Windom starred with Frank Sinatra in the film The Detective (1968), playing a homophobic killer, a role appreciated in The New York Times. The following year, he had the lead role as cartoonist John Monroe in the sitcom My World and Welcome to It. Although the series only aired for one season, he won the 1970 Primetime Emmy Award for Outstanding Lead Actor in a Comedy Series.

In 1971, Windom guest-starred as a victim of blackmail on Cannon in the episode "Death Chain". Later, in 1975, he guest-starred as George Kane, a desperate drug dealer, in the series finale of Mannix in the episode "Hardball". 

In 1980, he appeared as Amos Krebbs, the alleged father of Ray Krebbs, on the hit primetime television drama Dallas on the episode "The Fourth Son". 
 
Windom toured the country in a one-man James Thurber show. Afterward, he filmed the pilot for a new series Is There a Doctor in the House? with Rosemary Forsyth that was not picked up by a network. 

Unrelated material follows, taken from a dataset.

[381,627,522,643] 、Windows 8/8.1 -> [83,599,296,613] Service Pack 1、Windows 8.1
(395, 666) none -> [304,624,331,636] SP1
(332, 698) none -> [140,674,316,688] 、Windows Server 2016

Windom joined Murder, She Wrote in October 1985 as Dr. Seth Hazlitt. He had previously appeared on the series as a guest star playing another character in April 1985. The producers invited him thereafter to return at the beginning of the second season in a continuing role. Windom briefly left the show in 1990 to work on the first television version of Parenthood, based on the 1989 film of the same name, playing the role of patriarch Frank Buckman--a role played by Jason Robards in the film and, later, Craig T. Nelson in the second TV version. The show was cancelled after 12 episodes and Windom returned to Murder, She Wrote as a semiregular. Windom appeared in 53 episodes of Murder, She Wrote, second only to Lansbury.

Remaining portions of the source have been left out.